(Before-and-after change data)
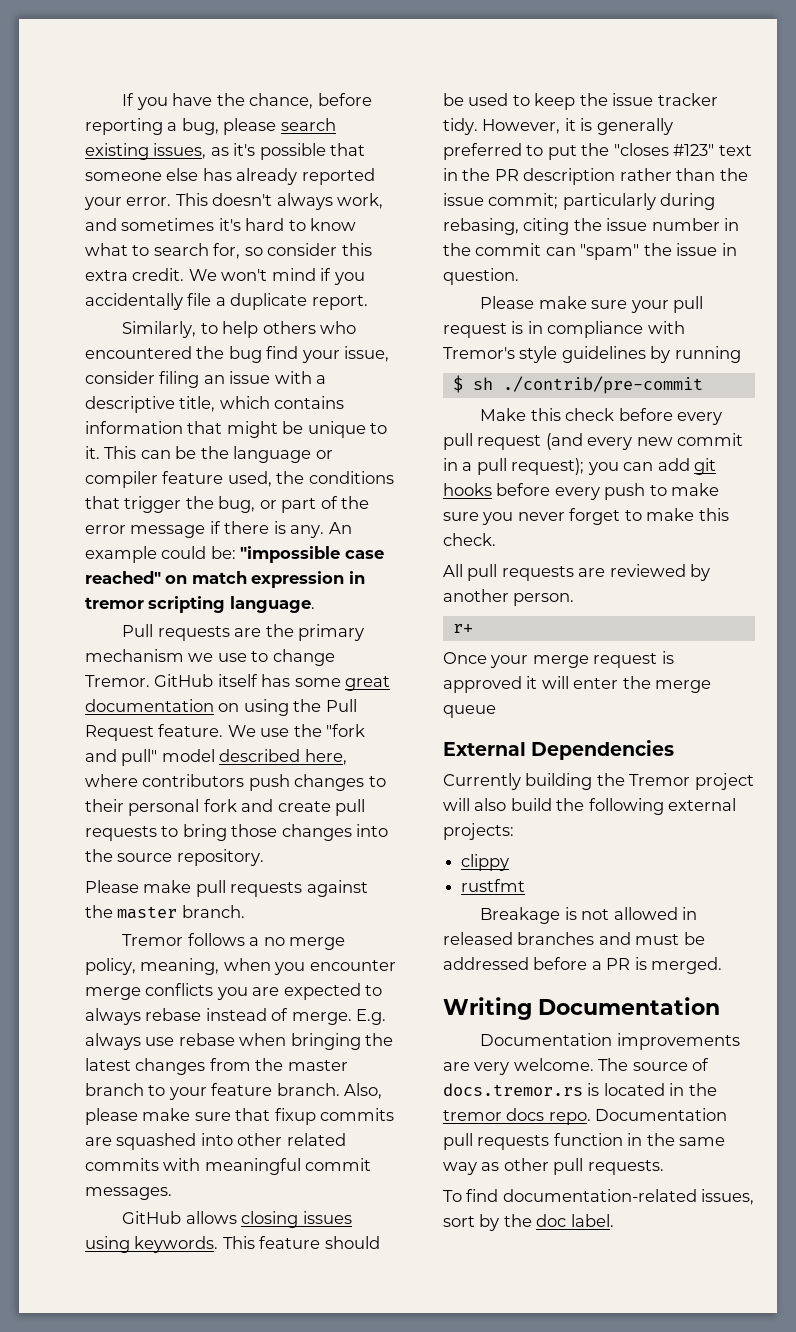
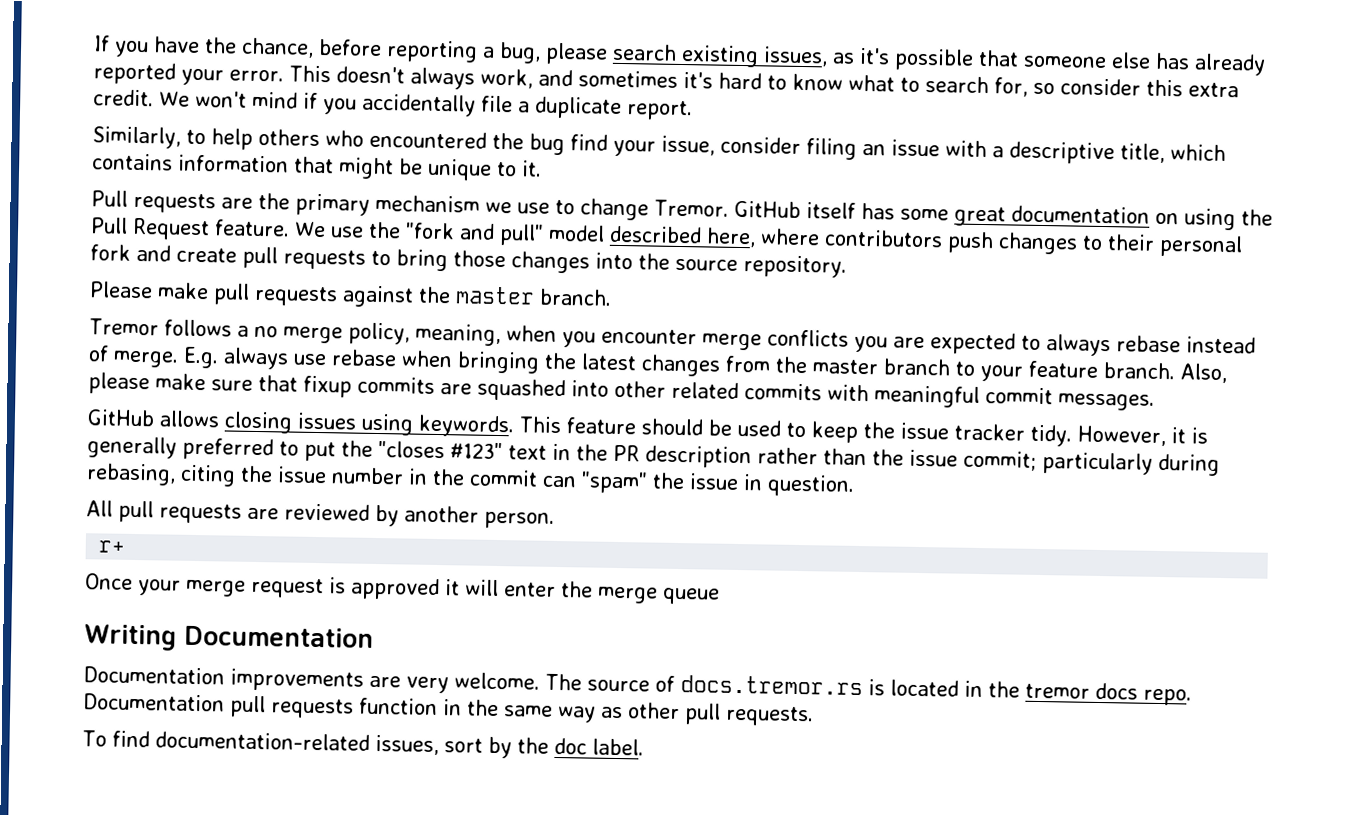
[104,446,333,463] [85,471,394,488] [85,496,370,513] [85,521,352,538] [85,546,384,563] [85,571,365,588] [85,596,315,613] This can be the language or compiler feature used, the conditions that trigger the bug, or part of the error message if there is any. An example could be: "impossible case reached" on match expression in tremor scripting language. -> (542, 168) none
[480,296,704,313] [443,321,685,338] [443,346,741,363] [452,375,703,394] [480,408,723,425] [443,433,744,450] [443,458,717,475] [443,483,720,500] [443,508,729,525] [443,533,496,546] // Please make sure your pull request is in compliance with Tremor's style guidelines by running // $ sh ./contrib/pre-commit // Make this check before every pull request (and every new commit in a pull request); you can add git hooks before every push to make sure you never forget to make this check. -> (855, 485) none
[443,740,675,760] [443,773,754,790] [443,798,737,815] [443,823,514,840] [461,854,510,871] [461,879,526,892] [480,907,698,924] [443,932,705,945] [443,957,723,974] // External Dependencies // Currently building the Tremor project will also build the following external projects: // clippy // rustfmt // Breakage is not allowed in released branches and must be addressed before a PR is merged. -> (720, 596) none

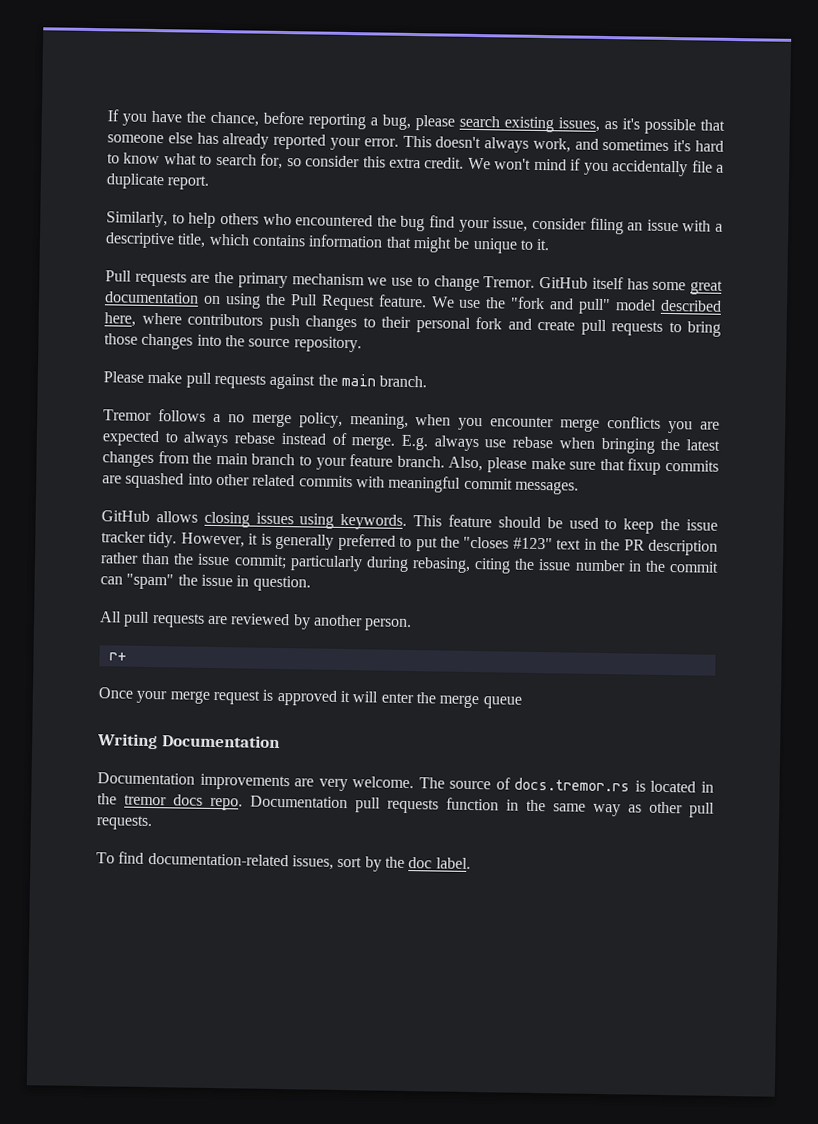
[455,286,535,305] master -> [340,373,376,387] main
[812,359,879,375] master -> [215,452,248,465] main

Problem to work on ::
Produce the entries above once more, exactly as given, with each picture left out.

Answer area ::
[104,446,333,463] [85,471,394,488] [85,496,370,513] [85,521,352,538] [85,546,384,563] [85,571,365,588] [85,596,315,613] This can be the language or compiler feature used, the conditions that trigger the bug, or part of the error message if there is any. An example could be: "impossible case reached" on match expression in tremor scripting language. -> (542, 168) none
[480,296,704,313] [443,321,685,338] [443,346,741,363] [452,375,703,394] [480,408,723,425] [443,433,744,450] [443,458,717,475] [443,483,720,500] [443,508,729,525] [443,533,496,546] // Please make sure your pull request is in compliance with Tremor's style guidelines by running // $ sh ./contrib/pre-commit // Make this check before every pull request (and every new commit in a pull request); you can add git hooks before every push to make sure you never forget to make this check. -> (855, 485) none
[443,740,675,760] [443,773,754,790] [443,798,737,815] [443,823,514,840] [461,854,510,871] [461,879,526,892] [480,907,698,924] [443,932,705,945] [443,957,723,974] // External Dependencies // Currently building the Tremor project will also build the following external projects: // clippy // rustfmt // Breakage is not allowed in released branches and must be addressed before a PR is merged. -> (720, 596) none

[455,286,535,305] master -> [340,373,376,387] main
[812,359,879,375] master -> [215,452,248,465] main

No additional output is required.